Dodał, że najpierw muszą przyznać, że złamali reguły. – Najpierw – krótko mówiąc – muszą zostać pokonani, by można było rozpocząć z nimi normalna rozmowę – powiedział.
Sprawcy zbrodni na cywilach muszą zostać ukarani
– Sprawcy zbrodni na cywilach na Ukrainie muszą zostać ukarani przez międzynarodowe trybunały – podkreślił prezydent Andrzej Duda. Dodał, że wschodnia flanka NATO wie, co to okupacja i terror rosyjski.
– Sprawcy tych zbrodni odpowiedzialni za to nie tylko bezpośrednio, ale także i pośrednio ci, którzy wydali rozkazy; ci, którzy dali przyzwolenie na mordowanie, na zabijanie, na bombardowanie cywilów, muszą zostać ukarani przez międzynarodowe trybunały – powiedział.
Andrzej Duda przypomniał, że na Ukrainie, np. w Buczy, tam gdzie doszło do masowych mordów, gdzie są odkrywane masowe groby, pracują prokuratorzy, którzy prowadzą postępowania i zbierają dowody. – Nie do pomyślenia jest, aby we współczesnym świecie działy się takie rzeczy. Ktoś, kto dokonuje takich działań, musi zostać ukarany i dopóki ta kara się nie zakończy, musi zostać zarazem wykluczony – zaznaczył.

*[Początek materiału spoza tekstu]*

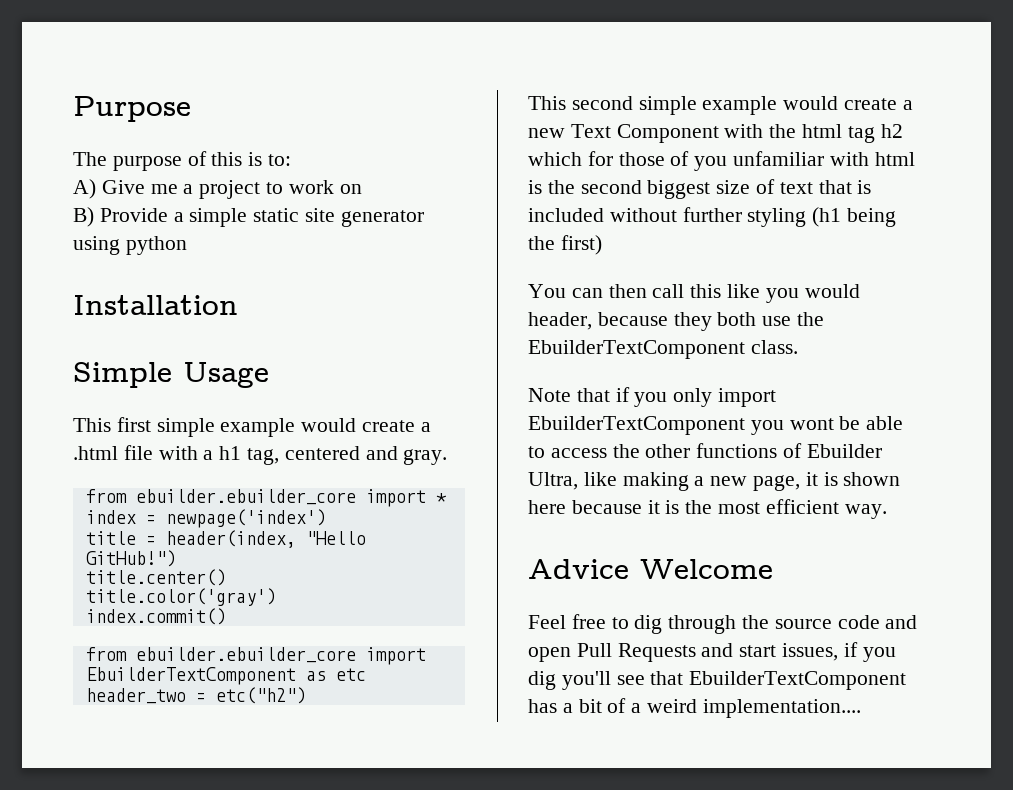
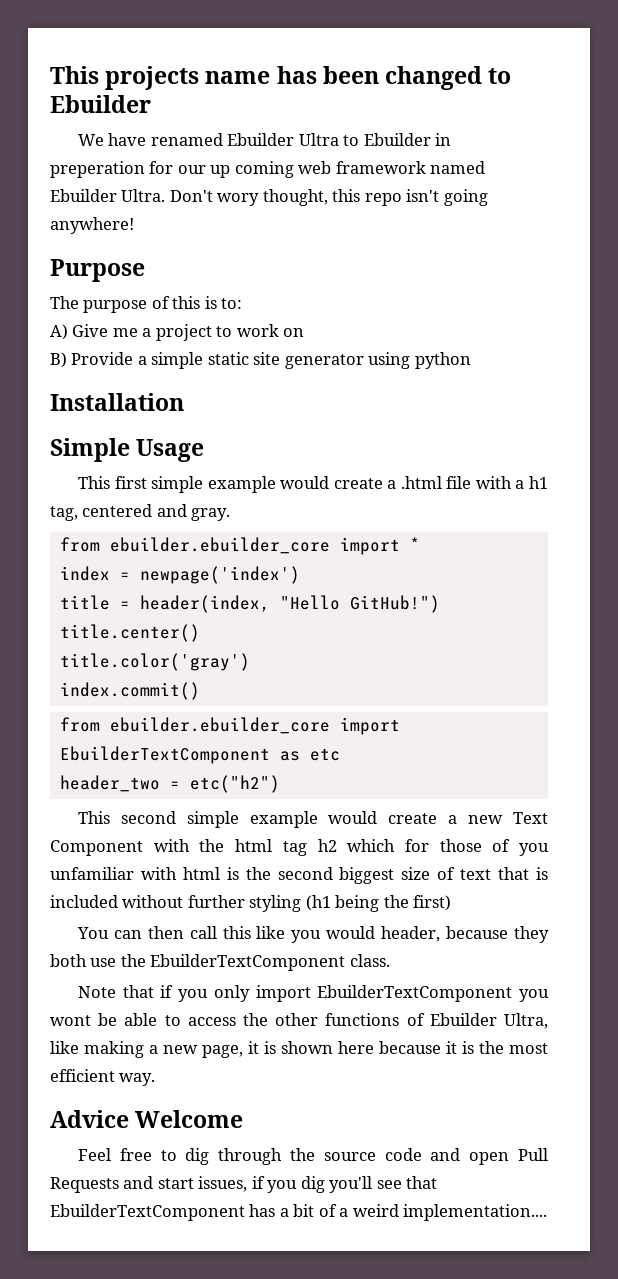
(73, 109) none -> [50,66,512,90] [50,95,151,113] [77,133,452,146] [50,161,486,178] [50,189,488,206] [50,217,134,234] This projects name has been changed to Ebuilder // We have renamed Ebuilder Ultra to Ebuilder in preperation for our up coming web framework named Ebuilder Ultra. Don't wory thought, this repo isn't going anywhere! //

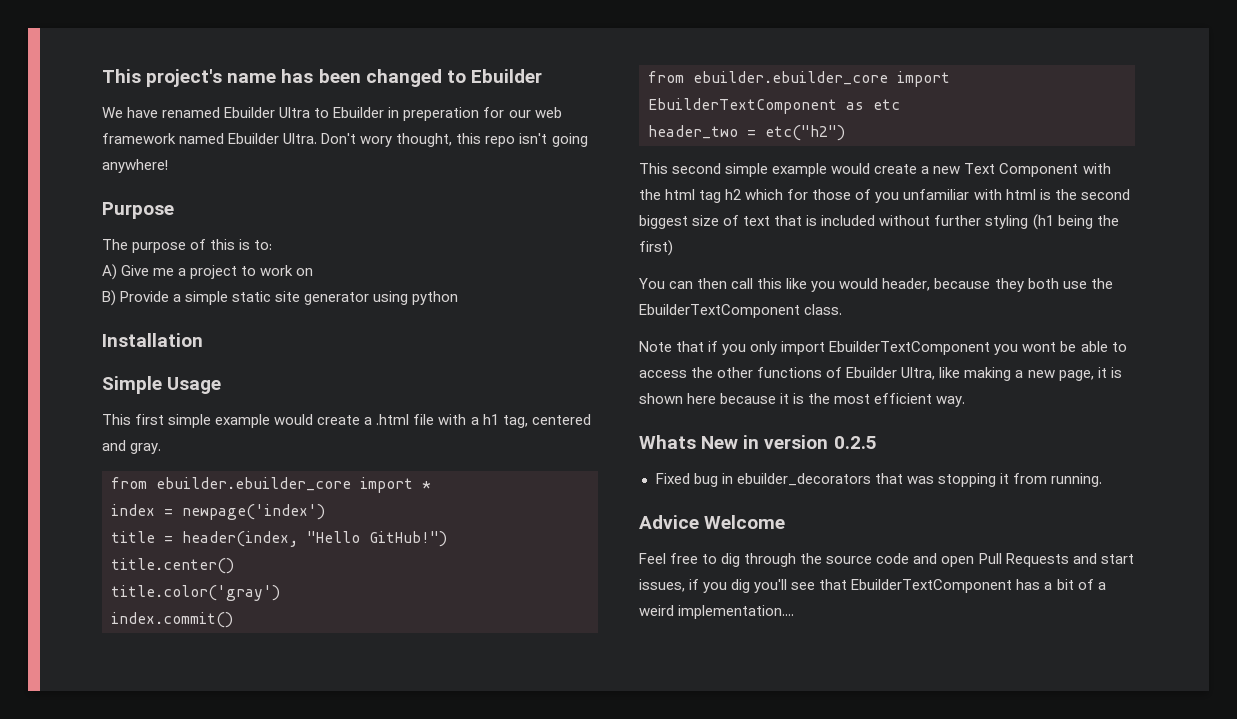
[50,66,200,90] This projects -> [102,69,223,87] This project's
[210,161,294,178] up coming -> (531, 114) none
(156, 1079) none -> [639,435,877,449] [655,473,1102,487] // Whats New in version 0.2.5 // Fixed bug in ebuilder_decorators that was stopping it from running.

Prezydent zwrócił uwagę, że mieszkańcy państw, które obecnie tworzą wschodnią flankę NATO, a kiedyś były za żelazną kurtyną, w strefie wpływów Rosji, wiedzą, co to znaczy rosyjska okupacja i terror. – Widzimy, że pod tym względem żadna zmiana w Rosji nie nastąpiła i że ta mentalność taktowania naszych narodów nadal pozostaje taka sama. Nie godzimy się na to. Wierzymy głęboko, że ta przyzwoita część współczesnego świata również na to się nie godzi i da temu w sposób zdecydowany wyraz – mówił.
Andrzej Duda podsumowując swoje wystąpienie wyraził nadzieję, że Ukraina stanie się częścią Unii Europejskiej jako wolne, suwerenne, niepodległe, samostanowiące o sobie państwo.
W połowie marca do Kijowa udali się premier Mateusz Morawiecki i wicepremier Jarosław Kaczyński wraz z premierem Czech Petrem Fialą oraz premierem Słowenii Janezem Janszą, gdzie spotkali się z prezydentem Ukrainy Wołodymyrem Zełenskim i premierem Ukrainy Denysem Szmyhalem. Po spotkaniu Kaczyński powiedział, że na Ukrainie potrzebna jest misja pokojowa i humanitarna, przygotowana przez NATO i może inne organizacje.
W ubiegłym tygodniu wizytę w Kijowie złożyli przewodnicząca Komisji Europejskiej Ursula von der Leyen i szef dyplomacji UE Josep Borrell. Politycy ci udali się także do znajdującej się ok. 20 km od Kijowa Buczy, gdzie wojska rosyjskie dopuściły się zbrodni wojennych na cywilnej ludności miasta. W wizycie uczestniczył także premier Słowacji Eduard Heger. Również w ubiegłym tygodniu Kijów odwiedził premier Wielkiej Brytanii Boris Johnson.